## What to work on
Transcribe each of the entries exactly.

╭─ Data for the task

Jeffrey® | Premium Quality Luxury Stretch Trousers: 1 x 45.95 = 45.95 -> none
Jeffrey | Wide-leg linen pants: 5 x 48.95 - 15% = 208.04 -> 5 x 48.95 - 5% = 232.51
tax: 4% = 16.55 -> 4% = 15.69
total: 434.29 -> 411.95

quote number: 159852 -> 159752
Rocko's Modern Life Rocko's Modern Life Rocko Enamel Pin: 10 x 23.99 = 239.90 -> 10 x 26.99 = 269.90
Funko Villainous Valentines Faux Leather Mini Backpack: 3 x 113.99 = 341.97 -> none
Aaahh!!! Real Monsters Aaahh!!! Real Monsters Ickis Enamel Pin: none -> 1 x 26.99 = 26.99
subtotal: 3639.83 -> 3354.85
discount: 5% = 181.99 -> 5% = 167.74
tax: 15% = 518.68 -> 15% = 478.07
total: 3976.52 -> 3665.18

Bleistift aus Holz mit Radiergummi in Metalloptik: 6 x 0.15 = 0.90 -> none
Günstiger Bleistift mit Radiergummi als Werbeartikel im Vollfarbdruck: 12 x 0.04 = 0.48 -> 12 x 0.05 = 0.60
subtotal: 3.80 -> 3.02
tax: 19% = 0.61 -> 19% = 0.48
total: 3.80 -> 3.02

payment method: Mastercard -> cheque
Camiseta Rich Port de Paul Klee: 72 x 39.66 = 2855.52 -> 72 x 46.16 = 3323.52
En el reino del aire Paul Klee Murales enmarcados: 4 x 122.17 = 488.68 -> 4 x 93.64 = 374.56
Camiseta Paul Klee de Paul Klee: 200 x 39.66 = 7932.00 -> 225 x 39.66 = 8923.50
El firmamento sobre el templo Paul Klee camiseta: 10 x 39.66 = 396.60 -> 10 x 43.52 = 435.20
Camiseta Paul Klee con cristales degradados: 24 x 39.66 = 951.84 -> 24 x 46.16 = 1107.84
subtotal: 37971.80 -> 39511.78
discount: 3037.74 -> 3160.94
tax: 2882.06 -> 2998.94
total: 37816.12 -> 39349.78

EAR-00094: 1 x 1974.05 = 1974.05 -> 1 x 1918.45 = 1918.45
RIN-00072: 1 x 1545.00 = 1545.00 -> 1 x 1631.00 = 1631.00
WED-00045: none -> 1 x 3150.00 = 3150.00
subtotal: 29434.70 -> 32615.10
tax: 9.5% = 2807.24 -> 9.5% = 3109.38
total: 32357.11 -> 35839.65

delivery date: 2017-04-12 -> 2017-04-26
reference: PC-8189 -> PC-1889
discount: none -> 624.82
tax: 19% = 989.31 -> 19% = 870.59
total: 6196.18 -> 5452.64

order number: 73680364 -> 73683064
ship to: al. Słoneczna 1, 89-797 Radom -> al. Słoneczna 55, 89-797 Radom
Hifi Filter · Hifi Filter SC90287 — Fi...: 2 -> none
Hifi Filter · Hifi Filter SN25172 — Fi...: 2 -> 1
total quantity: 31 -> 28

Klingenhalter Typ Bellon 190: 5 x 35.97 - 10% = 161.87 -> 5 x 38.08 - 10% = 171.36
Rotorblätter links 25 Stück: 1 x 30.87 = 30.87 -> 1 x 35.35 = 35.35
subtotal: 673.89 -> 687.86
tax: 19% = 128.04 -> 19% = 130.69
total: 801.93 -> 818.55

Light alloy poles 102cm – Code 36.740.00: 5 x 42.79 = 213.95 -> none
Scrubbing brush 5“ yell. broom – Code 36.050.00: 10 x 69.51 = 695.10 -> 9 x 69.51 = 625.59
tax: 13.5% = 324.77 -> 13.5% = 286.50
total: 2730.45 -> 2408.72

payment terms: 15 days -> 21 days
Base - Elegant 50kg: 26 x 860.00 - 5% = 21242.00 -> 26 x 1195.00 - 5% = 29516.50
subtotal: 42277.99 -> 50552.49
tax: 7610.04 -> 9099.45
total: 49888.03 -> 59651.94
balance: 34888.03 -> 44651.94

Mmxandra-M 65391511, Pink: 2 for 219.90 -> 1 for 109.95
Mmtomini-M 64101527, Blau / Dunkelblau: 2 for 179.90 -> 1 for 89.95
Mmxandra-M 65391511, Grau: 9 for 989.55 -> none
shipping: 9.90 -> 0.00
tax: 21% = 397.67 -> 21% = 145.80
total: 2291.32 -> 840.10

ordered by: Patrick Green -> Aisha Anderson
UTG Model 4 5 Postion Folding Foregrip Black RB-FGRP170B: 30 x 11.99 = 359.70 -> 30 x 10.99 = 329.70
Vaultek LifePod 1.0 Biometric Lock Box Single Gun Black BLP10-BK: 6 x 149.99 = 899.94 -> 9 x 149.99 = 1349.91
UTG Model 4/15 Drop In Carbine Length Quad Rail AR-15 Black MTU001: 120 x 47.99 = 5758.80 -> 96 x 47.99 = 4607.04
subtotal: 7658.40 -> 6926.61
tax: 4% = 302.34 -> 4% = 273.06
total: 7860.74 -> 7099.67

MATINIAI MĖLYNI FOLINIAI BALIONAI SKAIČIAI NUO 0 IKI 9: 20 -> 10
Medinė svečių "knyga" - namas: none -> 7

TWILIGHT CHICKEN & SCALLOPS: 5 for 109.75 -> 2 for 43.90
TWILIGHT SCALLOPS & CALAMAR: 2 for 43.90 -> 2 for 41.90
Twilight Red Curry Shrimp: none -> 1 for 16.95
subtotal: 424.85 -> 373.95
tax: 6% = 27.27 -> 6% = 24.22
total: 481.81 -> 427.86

╰─

## Output below
Jeffrey® | Premium Quality Luxury Stretch Trousers: 1 x 45.95 = 45.95 -> none
Jeffrey | Wide-leg linen pants: 5 x 48.95 - 15% = 208.04 -> 5 x 48.95 - 5% = 232.51
tax: 4% = 16.55 -> 4% = 15.69
total: 434.29 -> 411.95

quote number: 159852 -> 159752
Rocko's Modern Life Rocko's Modern Life Rocko Enamel Pin: 10 x 23.99 = 239.90 -> 10 x 26.99 = 269.90
Funko Villainous Valentines Faux Leather Mini Backpack: 3 x 113.99 = 341.97 -> none
Aaahh!!! Real Monsters Aaahh!!! Real Monsters Ickis Enamel Pin: none -> 1 x 26.99 = 26.99
subtotal: 3639.83 -> 3354.85
discount: 5% = 181.99 -> 5% = 167.74
tax: 15% = 518.68 -> 15% = 478.07
total: 3976.52 -> 3665.18

Bleistift aus Holz mit Radiergummi in Metalloptik: 6 x 0.15 = 0.90 -> none
Günstiger Bleistift mit Radiergummi als Werbeartikel im Vollfarbdruck: 12 x 0.04 = 0.48 -> 12 x 0.05 = 0.60
subtotal: 3.80 -> 3.02
tax: 19% = 0.61 -> 19% = 0.48
total: 3.80 -> 3.02

payment method: Mastercard -> cheque
Camiseta Rich Port de Paul Klee: 72 x 39.66 = 2855.52 -> 72 x 46.16 = 3323.52
En el reino del aire Paul Klee Murales enmarcados: 4 x 122.17 = 488.68 -> 4 x 93.64 = 374.56
Camiseta Paul Klee de Paul Klee: 200 x 39.66 = 7932.00 -> 225 x 39.66 = 8923.50
El firmamento sobre el templo Paul Klee camiseta: 10 x 39.66 = 396.60 -> 10 x 43.52 = 435.20
Camiseta Paul Klee con cristales degradados: 24 x 39.66 = 951.84 -> 24 x 46.16 = 1107.84
subtotal: 37971.80 -> 39511.78
discount: 3037.74 -> 3160.94
tax: 2882.06 -> 2998.94
total: 37816.12 -> 39349.78

EAR-00094: 1 x 1974.05 = 1974.05 -> 1 x 1918.45 = 1918.45
RIN-00072: 1 x 1545.00 = 1545.00 -> 1 x 1631.00 = 1631.00
WED-00045: none -> 1 x 3150.00 = 3150.00
subtotal: 29434.70 -> 32615.10
tax: 9.5% = 2807.24 -> 9.5% = 3109.38
total: 32357.11 -> 35839.65

delivery date: 2017-04-12 -> 2017-04-26
reference: PC-8189 -> PC-1889
discount: none -> 624.82
tax: 19% = 989.31 -> 19% = 870.59
total: 6196.18 -> 5452.64

order number: 73680364 -> 73683064
ship to: al. Słoneczna 1, 89-797 Radom -> al. Słoneczna 55, 89-797 Radom
Hifi Filter · Hifi Filter SC90287 — Fi...: 2 -> none
Hifi Filter · Hifi Filter SN25172 — Fi...: 2 -> 1
total quantity: 31 -> 28

Klingenhalter Typ Bellon 190: 5 x 35.97 - 10% = 161.87 -> 5 x 38.08 - 10% = 171.36
Rotorblätter links 25 Stück: 1 x 30.87 = 30.87 -> 1 x 35.35 = 35.35
subtotal: 673.89 -> 687.86
tax: 19% = 128.04 -> 19% = 130.69
total: 801.93 -> 818.55

Light alloy poles 102cm – Code 36.740.00: 5 x 42.79 = 213.95 -> none
Scrubbing brush 5“ yell. broom – Code 36.050.00: 10 x 69.51 = 695.10 -> 9 x 69.51 = 625.59
tax: 13.5% = 324.77 -> 13.5% = 286.50
total: 2730.45 -> 2408.72

payment terms: 15 days -> 21 days
Base - Elegant 50kg: 26 x 860.00 - 5% = 21242.00 -> 26 x 1195.00 - 5% = 29516.50
subtotal: 42277.99 -> 50552.49
tax: 7610.04 -> 9099.45
total: 49888.03 -> 59651.94
balance: 34888.03 -> 44651.94

Mmxandra-M 65391511, Pink: 2 for 219.90 -> 1 for 109.95
Mmtomini-M 64101527, Blau / Dunkelblau: 2 for 179.90 -> 1 for 89.95
Mmxandra-M 65391511, Grau: 9 for 989.55 -> none
shipping: 9.90 -> 0.00
tax: 21% = 397.67 -> 21% = 145.80
total: 2291.32 -> 840.10

ordered by: Patrick Green -> Aisha Anderson
UTG Model 4 5 Postion Folding Foregrip Black RB-FGRP170B: 30 x 11.99 = 359.70 -> 30 x 10.99 = 329.70
Vaultek LifePod 1.0 Biometric Lock Box Single Gun Black BLP10-BK: 6 x 149.99 = 899.94 -> 9 x 149.99 = 1349.91
UTG Model 4/15 Drop In Carbine Length Quad Rail AR-15 Black MTU001: 120 x 47.99 = 5758.80 -> 96 x 47.99 = 4607.04
subtotal: 7658.40 -> 6926.61
tax: 4% = 302.34 -> 4% = 273.06
total: 7860.74 -> 7099.67

MATINIAI MĖLYNI FOLINIAI BALIONAI SKAIČIAI NUO 0 IKI 9: 20 -> 10
Medinė svečių "knyga" - namas: none -> 7

TWILIGHT CHICKEN & SCALLOPS: 5 for 109.75 -> 2 for 43.90
TWILIGHT SCALLOPS & CALAMAR: 2 for 43.90 -> 2 for 41.90
Twilight Red Curry Shrimp: none -> 1 for 16.95
subtotal: 424.85 -> 373.95
tax: 6% = 27.27 -> 6% = 24.22
total: 481.81 -> 427.86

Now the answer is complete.